Finding the Story: Loyalist students turn client constraints into creative campaigns
When a client asked Loyalist students to help grow national awareness and online sales, the assignment came with an unusual catch: strict Canadian regulations meant the product itself could not be promoted in traditional ways.
That challenge became the basis of one of the most complex client briefs second-year students in Loyalist’s Advertising and Creative Design program had tackled.
Each semester, students in the program work in small teams on real client campaigns, developing strategy and creative concepts over seven weeks. Program Coordinator Robert Kranendonk structures the class like a creative agency, with students pitching solutions to brands facing real marketing problems.
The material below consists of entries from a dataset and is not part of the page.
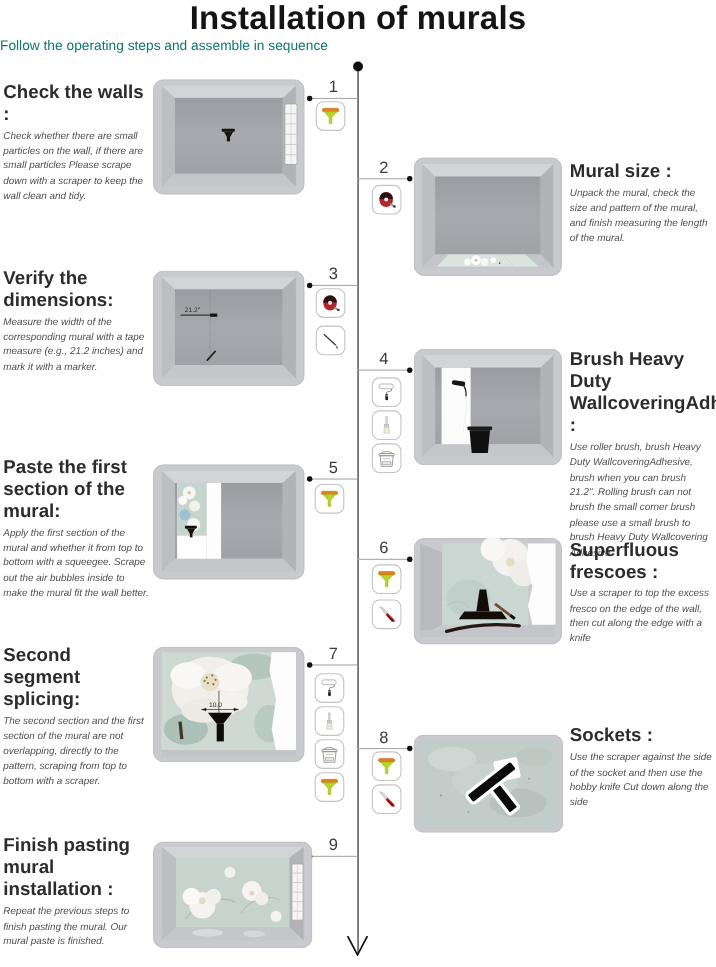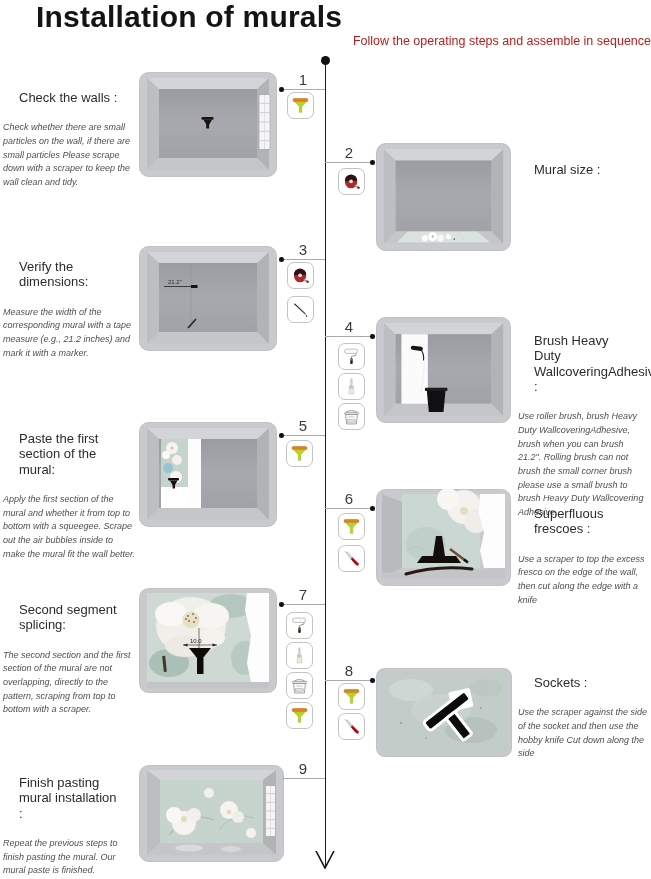--- a/index.html
+++ b/index.html
@@ -5,8 +5,8 @@
   html,body{margin:0;padding:0;background:#fff;}
   .canvas{position:relative;width:651px;height:879px;background:#fff;overflow:hidden;
           font-family:"Liberation Sans",sans-serif;}
-  .title{position:absolute;top:0;left:0;right:0;text-align:left;font-size:30px;
-         font-weight:700;color:#141414;letter-spacing:0.2px;margin-left:36px;}
+  .title{position:absolute;top:0;left:0;right:0;text-align:center;font-size:30px;
+         font-weight:700;color:#141414;letter-spacing:0.2px;}
   .subtitle{position:absolute;top:34px;left:0;right:0;text-align:right;font-size:12.5px;color:#b91c1c;}
   
   .vline{position:absolute;left:324.5px;top:60px;width:1.5px;height:808px;background:#1a1a1a;}

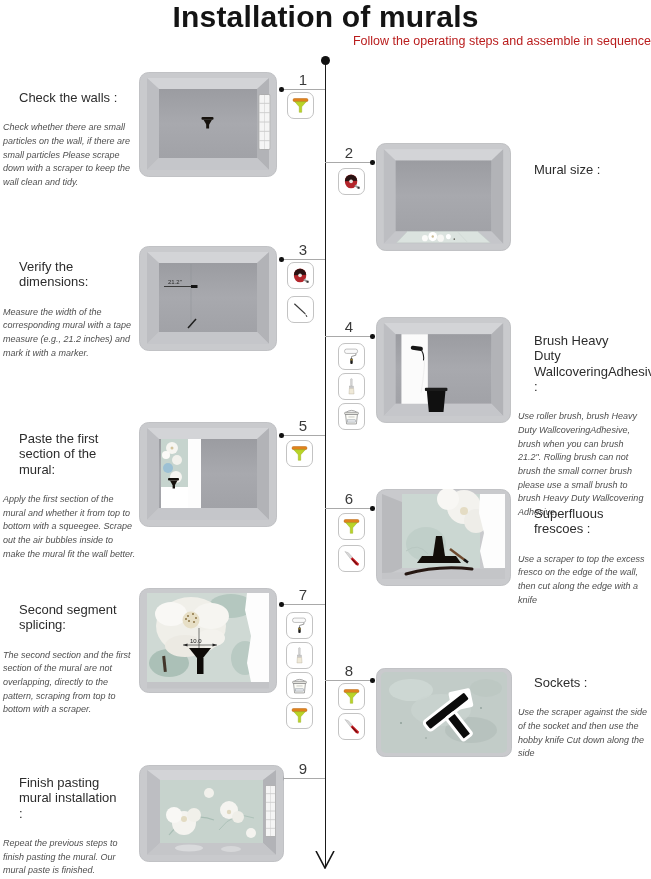--- a/index.html
+++ b/index.html
@@ -7,7 +7,7 @@
           font-family:"Liberation Sans",sans-serif;}
   .title{position:absolute;top:0;left:0;right:0;text-align:center;font-size:30px;
          font-weight:700;color:#141414;letter-spacing:0.2px;}
-  .subtitle{position:absolute;top:34px;left:0;right:0;text-align:right;font-size:12.5px;color:#b91c1c;}
+  .subtitle{position:absolute;top:34px;left:0;right:0;text-align:left;font-size:12.5px;color:#0f766e;}
   
   .vline{position:absolute;left:324.5px;top:60px;width:1.5px;height:808px;background:#1a1a1a;}
   .startdot{position:absolute;left:320.5px;top:55.5px;width:9px;height:9px;border-radius:50%;background:#111;}

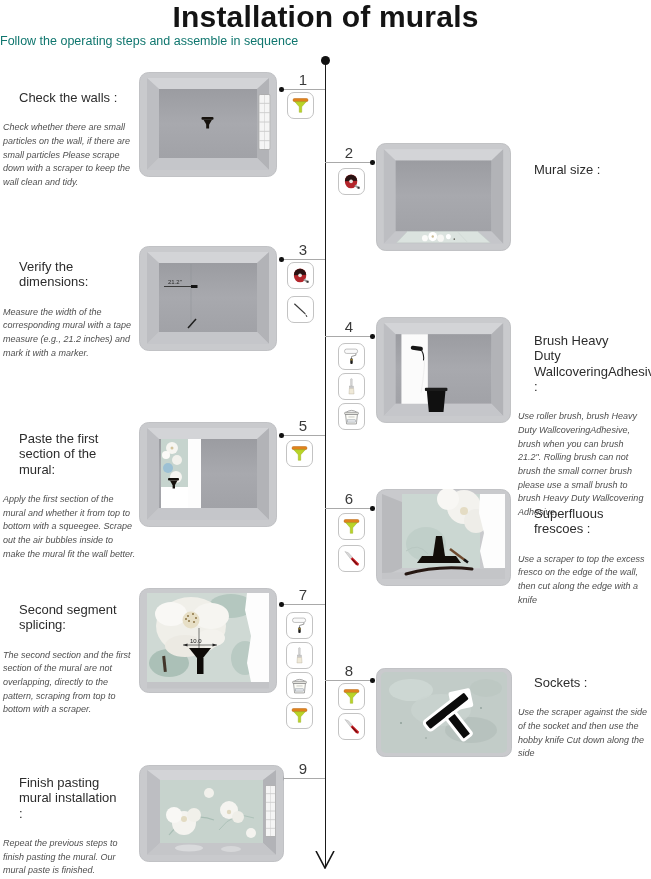--- a/index.html
+++ b/index.html
@@ -17,7 +17,7 @@
   .step-num{position:absolute;width:24px;text-align:center;font-size:15px;color:#3a3a3a;}
   
   .step-text{position:absolute;}
-  .step-text h3{margin:16px;font-size:13px;font-weight:400;color:#2c2c2c;line-height:1.18;}
+  .step-text h3{margin:0;font-size:17px;font-weight:700;color:#2c2c2c;line-height:1.18;}
   .step-text p{margin:3px 0 0 0;font-size:9px;color:#4f4f4f;line-height:1.52;font-style:italic;}
   .tl{left:3px;width:133px;}
   .tr{left:518px;width:131px;}

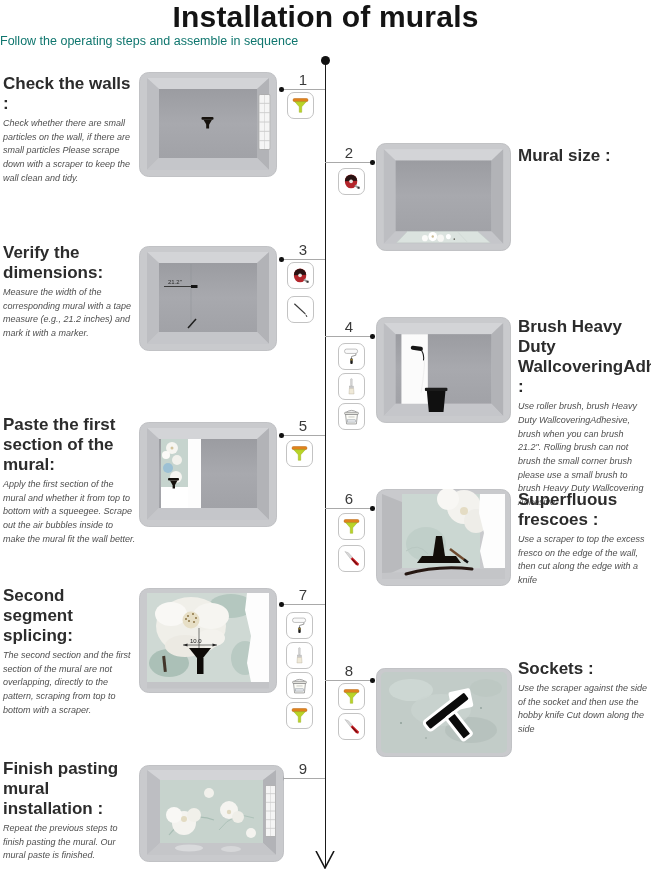--- a/index.html
+++ b/index.html
@@ -162,6 +162,7 @@
   </div>
   <div class="step-text tr" style="top:146px">
     <h3>Mural size :</h3>
+    <p>Unpack the mural, check the size and pattern of the mural, and finish measuring the length of the mural.</p>
   </div>
 
   <div class="step-text tl" style="top:243px;width:134px">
This year’s final-semester brief came from Cigar Chief, an Indigenous-owned online retailer based on Tyendinaga Mohawk Territory.
While the company can legally sell its products online across Canada, advertising restrictions limit how those products can be marketed. For student Rigel Carias Soto and her team, that meant rethinking the assignment from the ground up.
“There were so many limitations around what we could say and where we could say it,” Rigel says. “It gave us a really small set of parameters to work within.”
Instead of trying to market the product directly, the team looked for another entry point. Their concept shifted toward storytelling, drawing on the people, craft and culture around the brand while also responding to the client’s goal of reaching more women. As part of the campaign, they proposed a printed romance-style novella called The Story of Him, with digital copies shared with BookTok creators ahead of launch. Framed as fiction, the idea offered a way to build intrigue around the brand and extend the campaign beyond more conventional product promotion.
“Everyone has a story,” Rigel says. “When we started researching, we realized there were stories everywhere: the owner, the farmers, the people who roll the cigars. So instead of talking about the product itself, we focused on the people behind it.”
The approach earned Rigel’s team the top pitch of the semester.
The project also pushed students to think carefully about the context surrounding a campaign — not just the creative brief, but the legal and cultural realities shaping it.
As part of their research, students consulted with staff and community members from Loyalist’s Tsi Titewaya’taro:roks Indigenous Centre. For Rigel, that process became one of the most important parts of the experience.
“It pushed us to really think about how we approached the brand,” she says. “We wanted to highlight the culture and the business in a respectful way, and that meant doing a lot of listening and learning before we started creating anything.”
That kind of client work is built into the structure of the program. Alongside developing campaigns for local, regional and national brands, second-year students also mentor first-year teams, offering feedback on research, presentations and creative ideas.
“It’s interesting because when you’re in first-year, you don’t always understand why the process works the way it does,” Rigel says. “But once you’ve been through it, you start to see the bigger picture. Being able to share that with the first-years was really rewarding.”
For Kranendonk, that exchange is part of what makes the classroom feel more like industry.


“Students naturally learn from each other,” he says. “Formalizing that mentorship just helps strengthen the process.”
By the end of the four-semester program, students have worked through multiple client briefs, each with its own constraints, audience and strategy questions. For Rigel, the Cigar Chief campaign stood out because it showed how creative thinking often begins with limits, not freedom.
“The biggest thing I’ve learned is how powerful creativity can be when you’re trying to solve a problem,” she says. “Businesses come to us because they’re stuck on something. Being able to sit down, think creatively and find a new way to approach it — that’s what makes the work exciting.”